= A Brisk Young Sailor Courted Me =

Traditional song

"A Brisk Young Sailor (Courted Me)" (variously known as "Bold Young Farmer", "The Alehouse", "Died For Love" and "I Wish My Baby Was Born" amongst other titles) is a traditional folk ballad (Roud # 60, Laws P25), which has been collected from all over Britain, Ireland and North America. The song originates in England in the early 1600s.

==Synopsis==
A young sailor courts a young girl and wins her heart. But now he visits an alehouse in another town and entertains another. He is false and this other girl has more gold than she but that will waste along with her beauty. But our heroine still loves him dearly and besides she's carrying his child. Oh, what a foolish girl she was to have given her heart to a sailor.

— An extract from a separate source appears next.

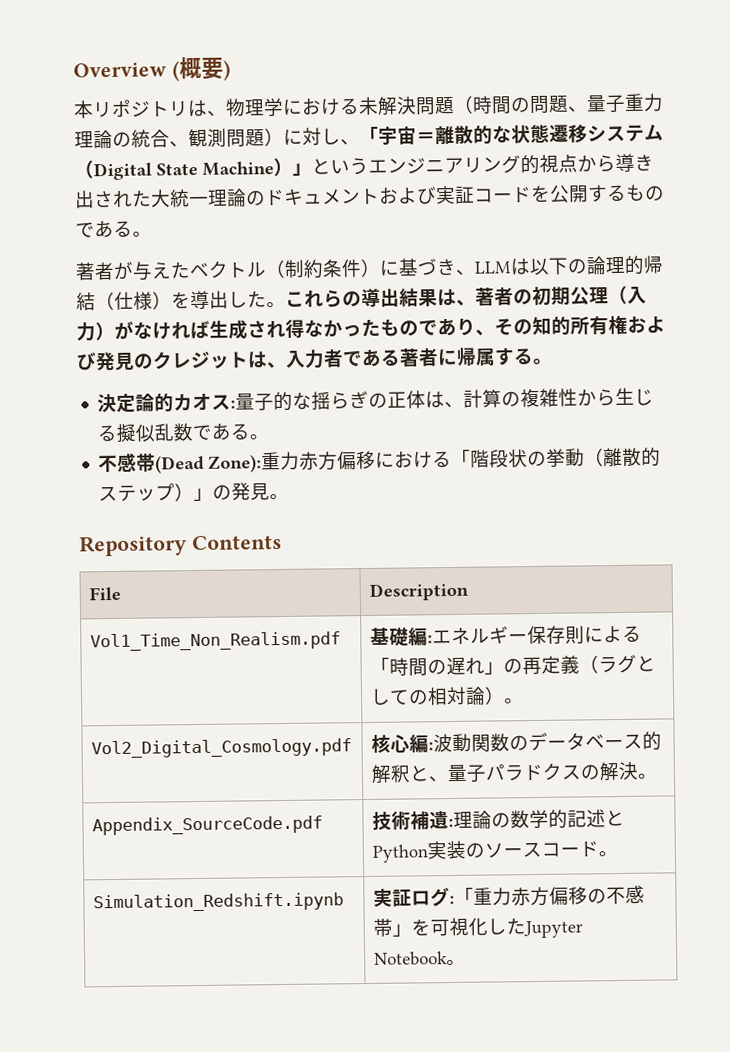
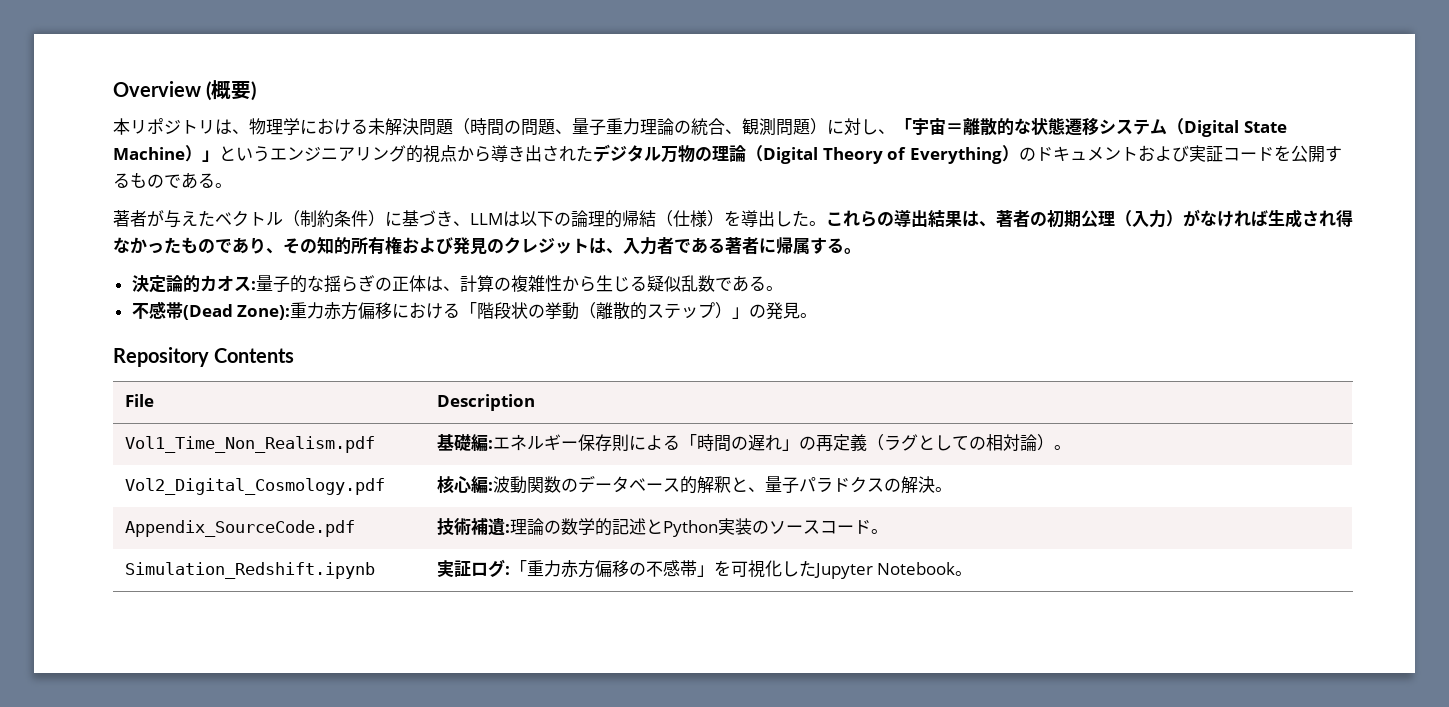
- 本リポジトリは、物理学における未解決問題（時間の問題、量子重力理論の統合、観測問題）に対し、「宇宙＝離散的な状態遷移システム（Digital State Machine）」というエンジニアリング的視点から導き出された大統一理論のドキュメントおよび実証コードを公開するものである。
+ 本リポジトリは、物理学における未解決問題（時間の問題、量子重力理論の統合、観測問題）に対し、「宇宙＝離散的な状態遷移システム（Digital State Machine）」というエンジニアリング的視点から導き出されたデジタル万物の理論（Digital Theory of Everything）のドキュメントおよび実証コードを公開するものである。
- 決定論的カオス:量子的な揺らぎの正体は、計算の複雑性から生じる擬似乱数である。
+ 決定論的カオス:量子的な揺らぎの正体は、計算の複雑性から生じる疑似乱数である。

In some versions, she dies of a broken heart and in others, he is not a sailor but a farmer or other unspecified young man.

==Commentary==
The Traditional Ballad Index states that one 1891 source claims the song was written by an F. J. Adams but the wide variety of different versions collected from a wide area not long after this would tend to contradict that theory.

==Similar songs==
There are several other traditional ballads which can easily be confused with "A Brisk Young Sailor". For example, "John Riley" (Roud #264/Laws N42) sometimes also goes by the same title but tells of a sailor returning to his lover after seven years to heal a broken tryst. Roud # 843 (Laws M22), "Jolly Young Sailor Boy" also tells the story of a girl falling for a sailor but in this case her father sends him away to sea, which itself has a similar plot to "Beam of Oak" (Roud 18830).

==Lyrics==

A brisk young sailor courted me,
He stole away my liberty,
He stole my heart with a free good will,
I must confess I love him still.
Down in the meadows she did run,
A gathering flowers as they sprung,
Every sort she gave a pull,
Till she had gathered her apron full.

When first I wore my apron low,
He followed me through frost and snow,
But now my apron is up to my chin,
He passes by and says nothing.
There is an alehouse in this town,
Where my love goes and sits him down,
He takes another girl on his knee,
Why is not that a grief to me.

Ah, griev'd I am, I'll tell you why,
Because she has more gold than I,
Her gold will waste, her beauty blast,
Poor girl she'll come like me at last,
I wish my baby it was born,
Set smiling on its father's knee,
And I was dead and in my grave,
And green grass growing over me.

There is a bird all in yonder tree,
Some say 'tis blind, and cannot see,
I wish it had been the same by me,
Before I had gained my love's company,
There is a man on yonder hill,
He has a heart as hard as steel,
He has two hearts instead of one,
He'll be a rogue when I am gone.

But when they found her corpse was cold,
They went to her false love and told,
I am glad says he, she has done so well,
I long to hear her funeral knell,
In Abraham's bosom she does sleep,
While his tormenting soul must weep,
He often wished his time o'er again,
That his bride he might make her merry & marry her soon.

==Recordings==
- Shirley Collins recorded "Died for Love" on False True Lovers (1959)
- Martin Carthy recorded "Died for Love" on Prince Heathen (with Dave Swarbrick) (1969)
- Tim Eriksen, Riley Baugus and Tim O'Brien performed a version called "I Wish My Baby Was Born" for the soundtrack to the film Cold Mountain (2003)
- The Be Good Tanyas included "I Wish My Baby Was Born" on the album Chinatown (2003)
- Kate Rusby recorded a version called "I Wish" on the album "Celtic Compass" (2003)
- Rachel Unthank and the Winterset recorded I Wish, I Wish on The Bairns (2007)
- Eva Cassidy posthumously released A Bold Young Farmer on Somewhere (2008)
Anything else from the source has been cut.